Is EBITDA important?
When an investor analyzes a company, they seek to understand its ability to create value through its operations.
EBITDA is particularly useful because it allows you to:
- To compare companies operating in different countries or under different tax regimes;
- To analyze operating profitability independently of the level of debt;
- To assess changes in performance over time;
- To serve as a benchmark for valuations and M&A transactions.
In private equity, EBITDA is often one of the key metrics tracked by investors and executives.
How do you calculate EBITDA?
EBITDA can be calculated based on operating income.
The simplified formula is:
EBITDA = Operating income + Depreciation and amortization + Impairment losses
The goal is to eliminate factors that do not directly reflect the company’s operational performance.
Simplified example
A company reports the following results:
- Revenue: €50 million
- Operating expenses: €40 million
- Depreciation and amortization: €3 million
Its operating income is:
€50 million - €40 million - €3 million = €7 million
EBITDA is therefore:
€7 million + €3 million = €10 million
The company therefore generates an EBITDA of €10 million.
EBITDA and Company Valuation
EBITDA plays a central role in the valuation of private companies.
Investors frequently use EBITDA multiples to estimate a company's value.
Example
If a company generates €10 million in EBITDA and comparable companies are valued at 12 times their EBITDA:
Enterprise value = €10 million × 12 = €120 million
This approach is widely used in private equity transactions, mergers and acquisitions, and business transfers.
EBITDA and Private Equity
In private equity, EBITDA is often a key indicator of value creation.

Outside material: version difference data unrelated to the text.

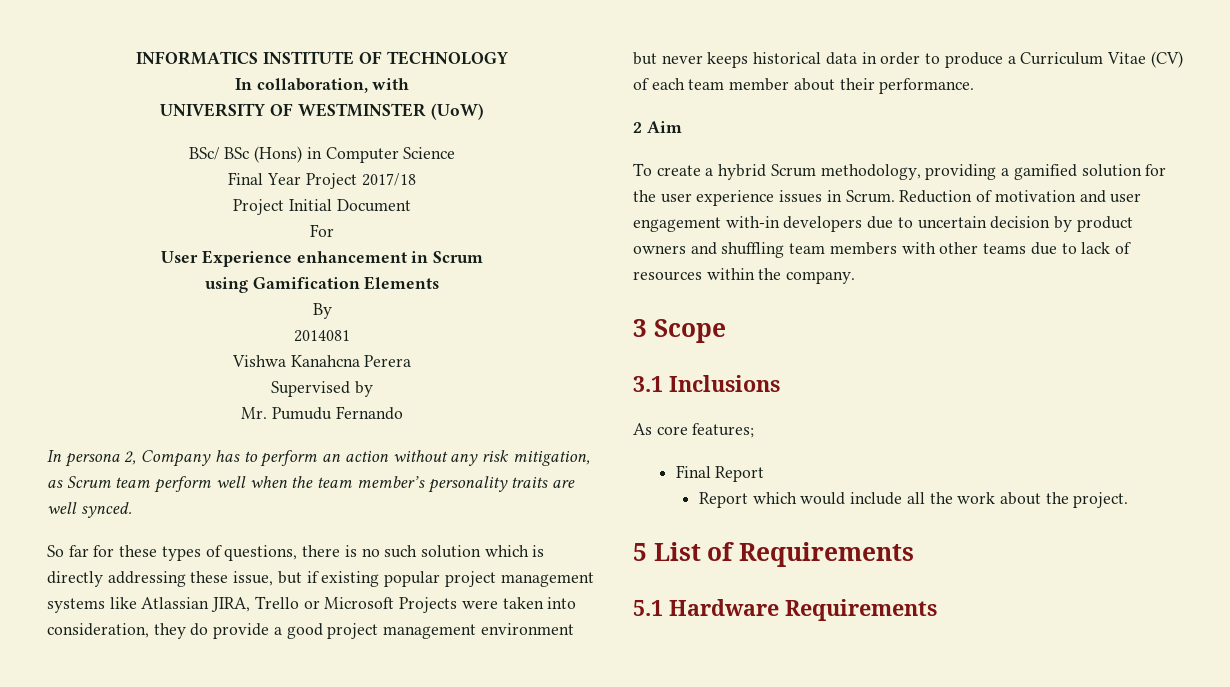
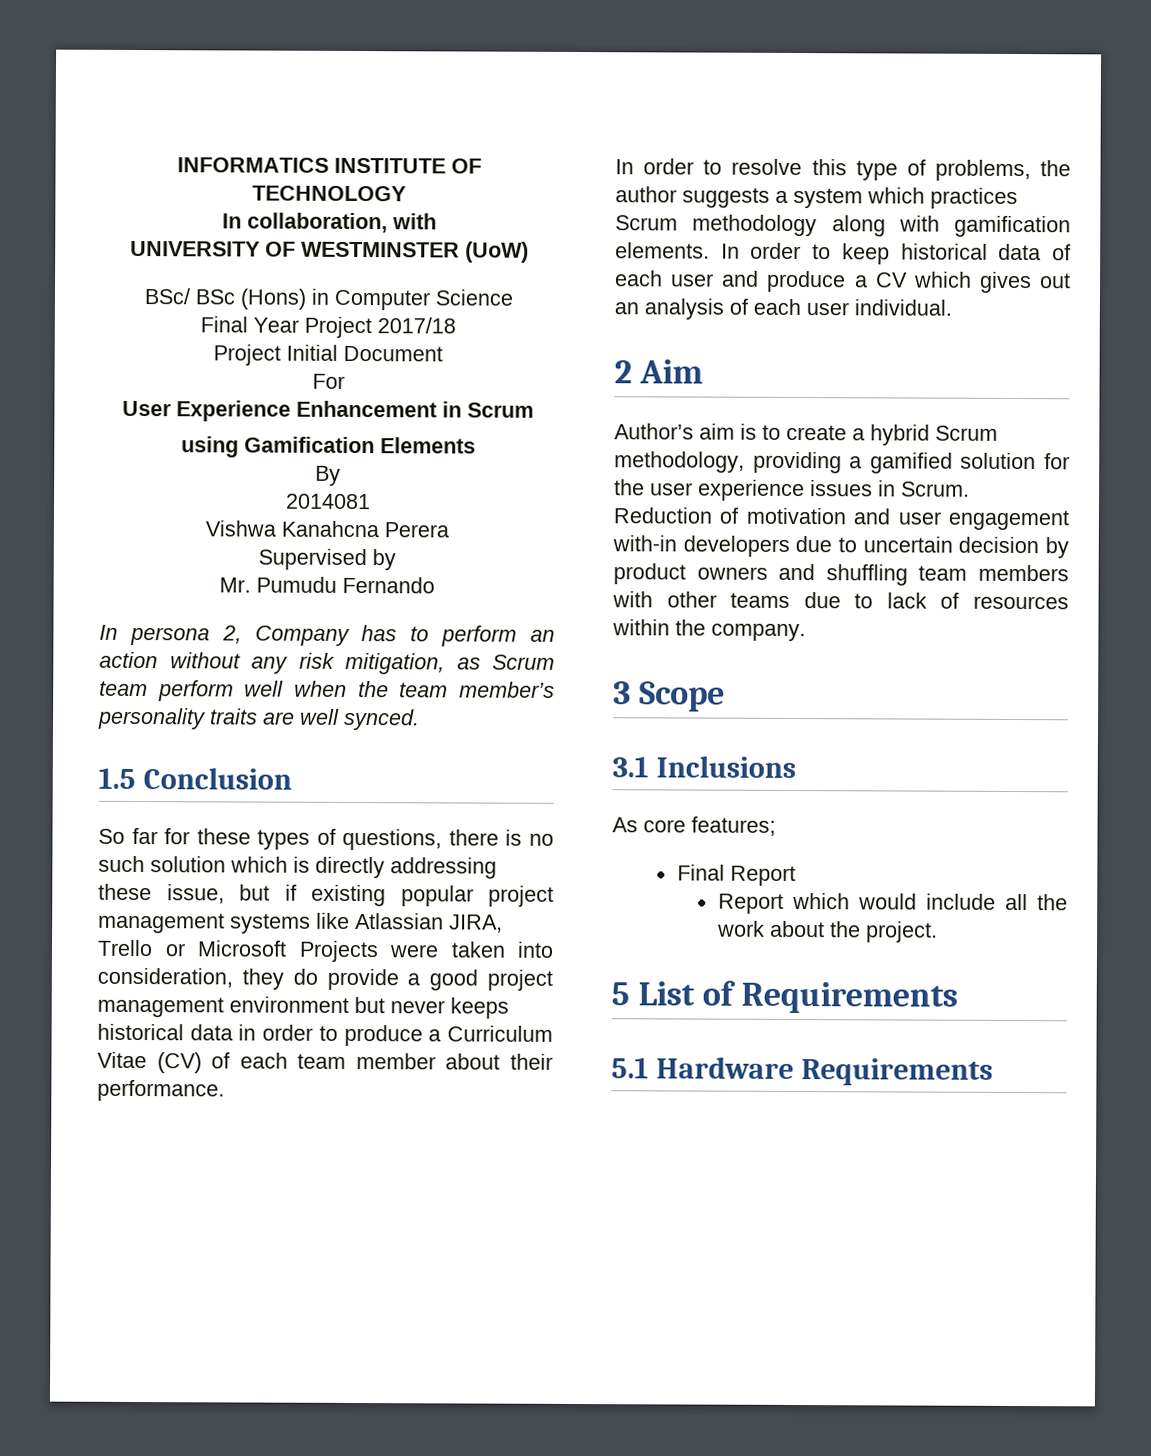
- User Experience enhancement in Scrum
+ User Experience Enhancement in Scrum
+ 1.5 Conclusion
+ In order to resolve this type of problems, the author suggests a system which practices Scrum methodology along with gamification elements. In order to keep historical data of each user and produce a CV which gives out an analysis of each user individual.
  2 Aim
- To create a hybrid Scrum methodology, providing a gamified solution for the user experience issues in Scrum.
+ Author’s aim is to create a hybrid Scrum methodology, providing a gamified solution for the user experience issues in Scrum.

Funds generally aim to support companies in order to:
Increase their business
Business development helps increase revenue and, potentially, EBITDA.
Improving profitability
Optimizing processes, costs, or organizational structure can help improve operational performance.
Perform build-up
Complementary acquisitions can sometimes generate synergies and increase the group’s consolidated EBITDA.
Changes in EBITDA are therefore one of the key indicators used to measure progress made during the investment period.
EBITDA and net income: What's the difference?
These two indicators serve different purposes.
EBITDA
It measures the business unit's operational performance.
Net income
It includes all of the company's expenses and revenues, including:
- Financial interests;
- Taxes;
- Depreciation;
- Extraordinary items.
Net income therefore reflects the final profit attributable to shareholders, while EBITDA focuses on the company’s ability to generate profits from its operations.
The Limitations of EBITDA
Although it is widely used, EBITDA has certain limitations.
It does not measure available cash
A company can report high EBITDA while still having significant investment or working capital needs.
It does not take debt into account
Two companies with the same EBITDA may have very different financial situations depending on their level of debt.
It does not reflect overall profitability
EBITDA should be analyzed in conjunction with other financial indicators to gain a comprehensive understanding of the company’s financial position.
EBITDA History
1970s–1980s: Expansion of LBO
EBITDA is gradually becoming a key metric for assessing a company’s ability to repay its debt.
Growth of Private Equity
As the private equity market grows, EBITDA has become the standard metric for valuation and performance tracking.
Today
It remains one of the most widely used financial metrics in private equity, mergers and acquisitions, and corporate finance transactions.
FAQ
What does EBITDA stand for?
EBITDA stands for Earnings Before Interest, Taxes, Depreciation, and Amortization.
Why is EBITDA used in private equity?
It is used to assess a company’s operational performance and is frequently used as a benchmark for its valuation.
Does a high EBITDA mean that a company is profitable?
Not necessarily. EBITDA does not take into account certain key factors such as capital expenditures, debt, or taxes. It should be analyzed in conjunction with other financial metrics.
Disclaimer: Investing involves the risk of capital loss. Past performance is not indicative of future results. The information presented in this article is intended solely for educational and informational purposes. It does not constitute investment advice or a recommendation to buy or sell any financial instrument.